Tired of the subtext, Mississippi GOP Attorney General Lynn Fitch wants her place in the history books as the woman who "ended abortion in America" and is straight-up asking the Supreme Court to overturn Roe v. Wade completely in the state's case before the Supreme Court later this fall.
Mississippi's attorney general told the Supreme Court on Thursday that Roe v. Wade was "egregiously wrong" and should be overturned as she urged the justices to allow a controversial law that bars most abortions after 15 weeks to go into effect.
"The conclusion that abortion is a constitutional right has no basis in text, structure, history, or tradition" state Attorney General Lynn Fitch told the justices in a new brief, launching the opening salvo in the most important abortion-related dispute the court has heard in decades.
Fitch said that the case for overruling Roe is "overwhelming."
Roe v. Wade is the 1973 landmark Supreme Court decision legalizing abortion nationwide prior to viability, which can occur at around 24 weeks of pregnancy.

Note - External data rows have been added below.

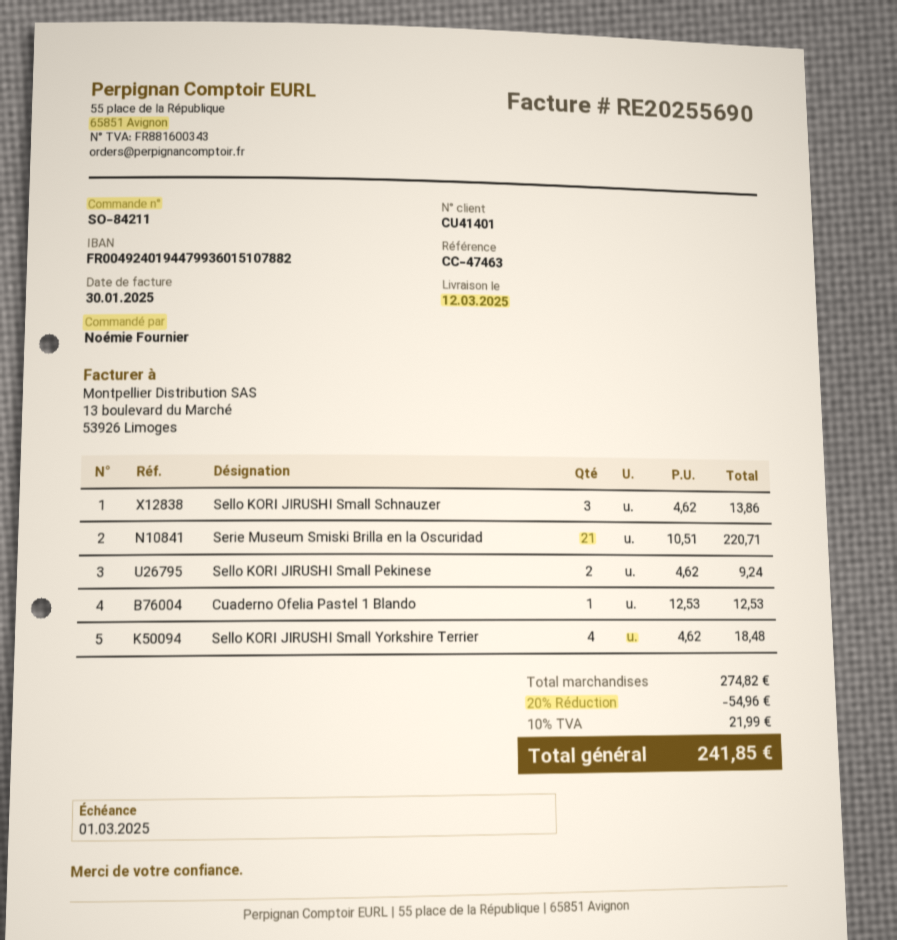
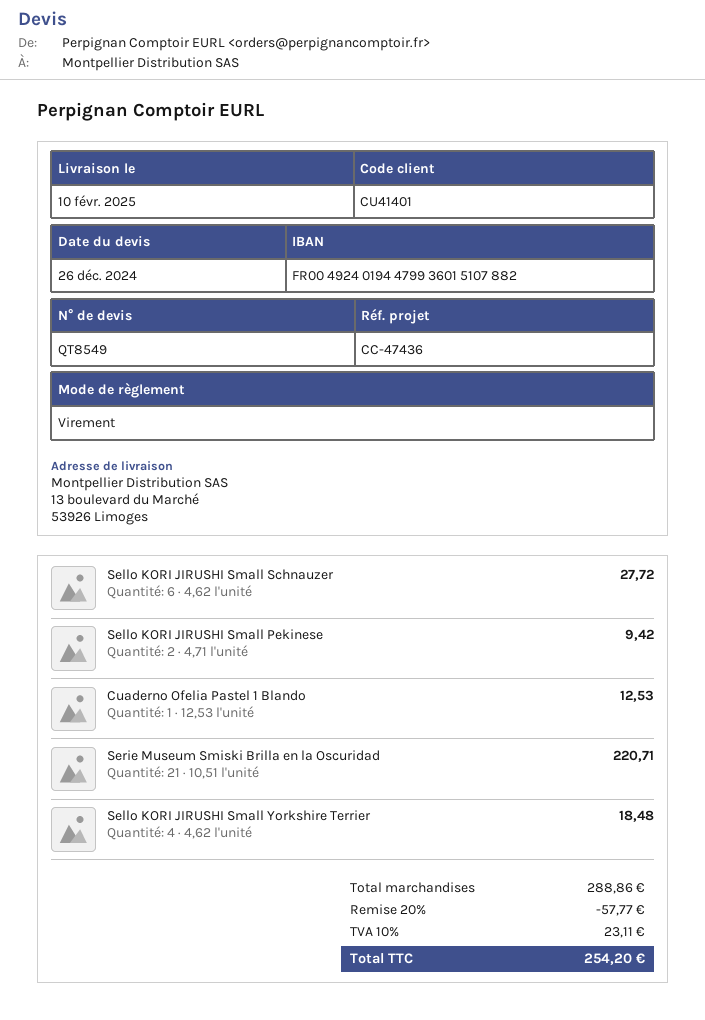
delivery date: 2025-03-12 -> 2025-02-10
reference: CC-47463 -> CC-47436
Sello KORI JIRUSHI Small Schnauzer: 3 x 4.62 = 13.86 -> 6 x 4.62 = 27.72
Sello KORI JIRUSHI Small Pekinese: 2 x 4.62 = 9.24 -> 2 x 4.71 = 9.42
subtotal: 274.82 -> 288.86
discount: 20% = 54.96 -> 20% = 57.77
tax: 10% = 21.99 -> 10% = 23.11
total: 241.85 -> 254.20

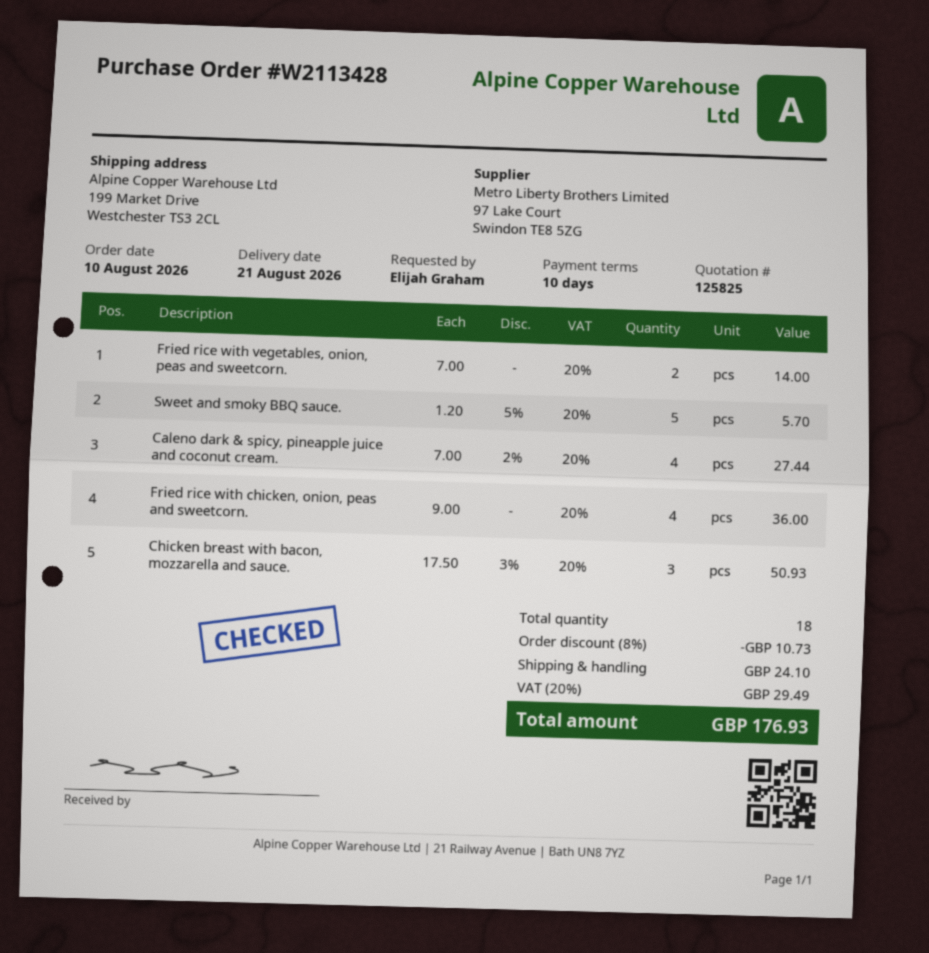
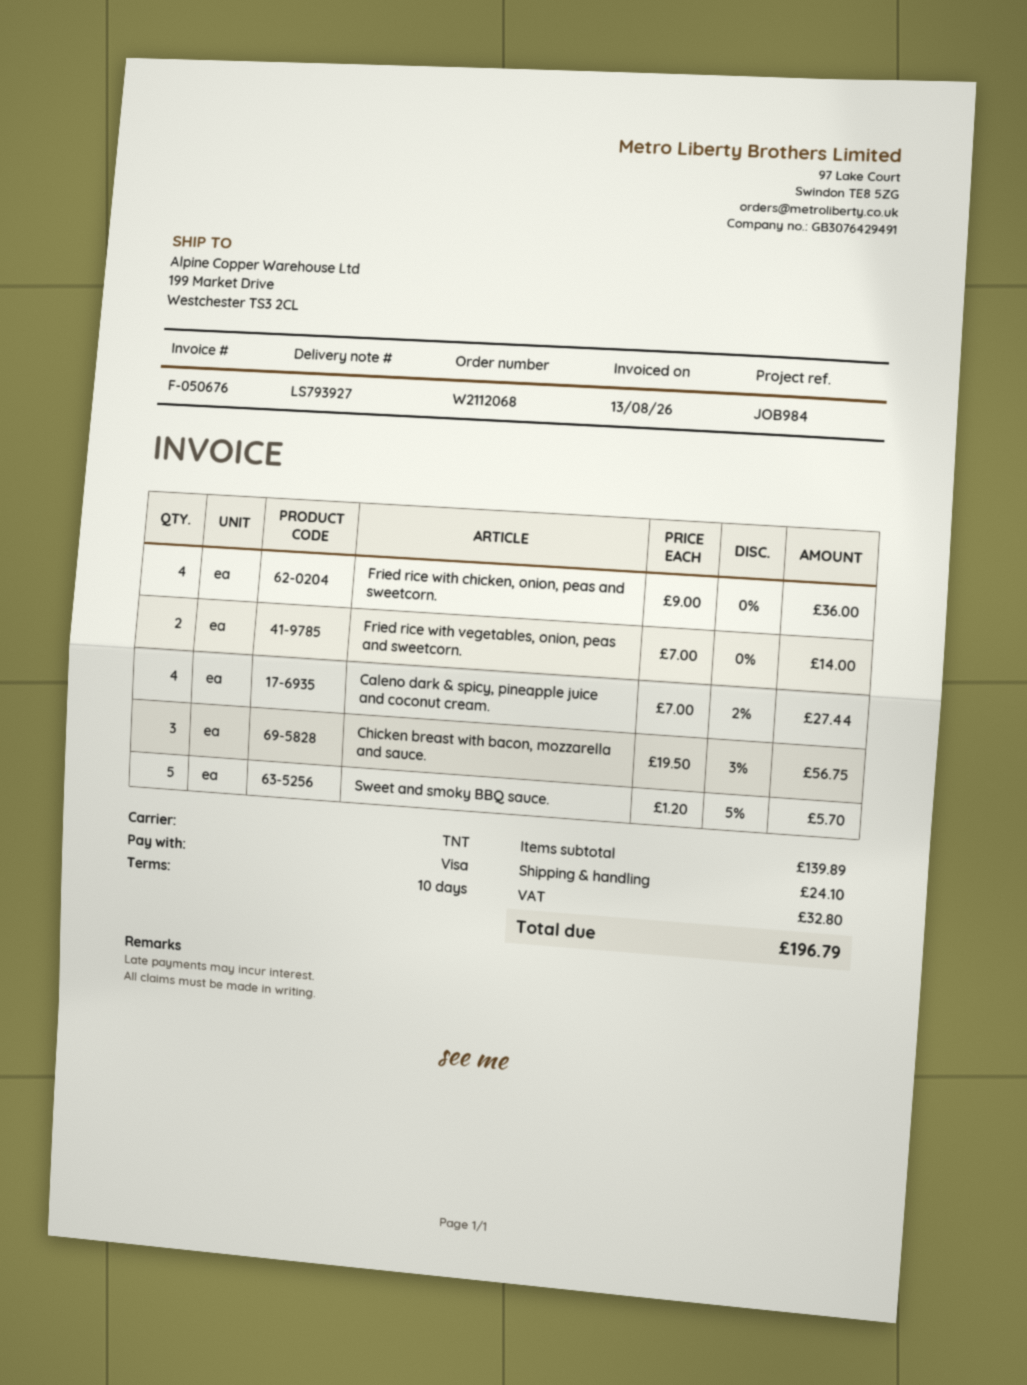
order number: W2113428 -> W2112068
Chicken breast with bacon, mozzarella and sauce.: 3 x 17.50 - 3% = 50.93 -> 3 x 19.50 - 3% = 56.75
discount: 8% = 10.73 -> none
tax: 29.49 -> 32.80
total: 176.93 -> 196.79

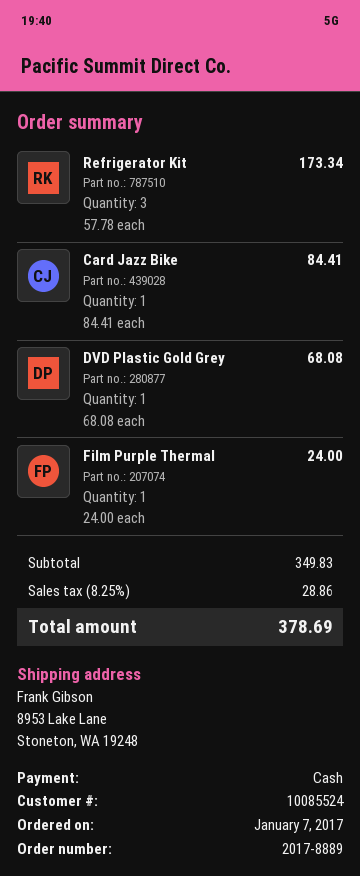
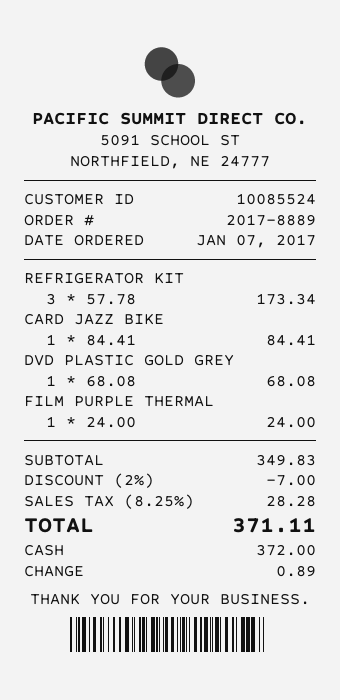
discount: none -> 2% = 7.00
tax: 8.25% = 28.86 -> 8.25% = 28.28
total: 378.69 -> 371.11

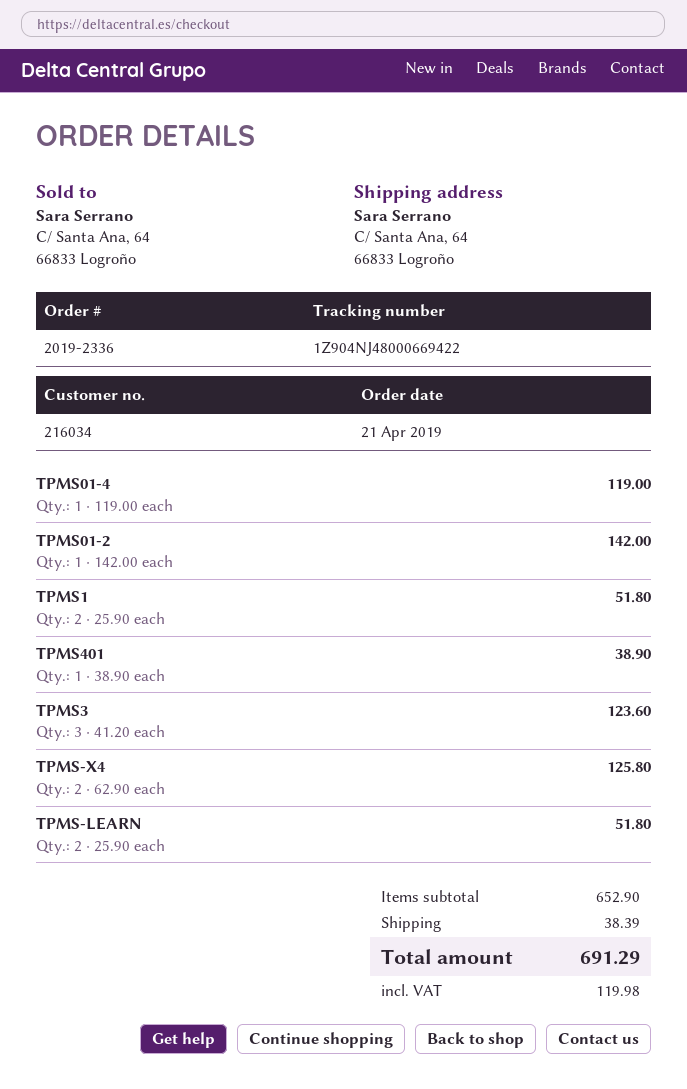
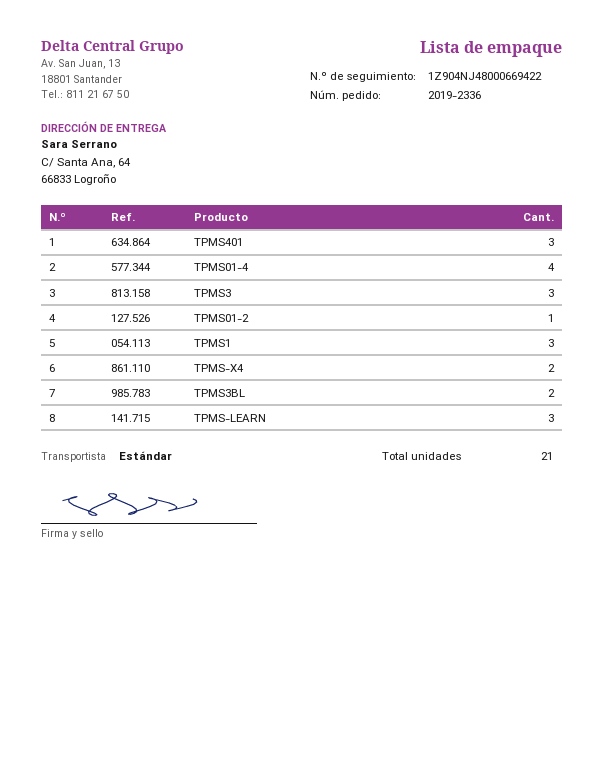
TPMS01-4: 1 -> 4
TPMS1: 2 -> 3
TPMS401: 1 -> 3
TPMS-LEARN: 2 -> 3
TPMS3BL: none -> 2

The case reignites the debate surrounding abortion and comes as states across the country, emboldened by the conservative majority and the addition of Justice Amy Coney Barrett to the high court, are increasingly passing restrictive abortion related regulations hoping to curb the constitutional right first established in 1973 in Roe and reaffirmed in 1992 when the court handed down Planned Parenthood v. Casey.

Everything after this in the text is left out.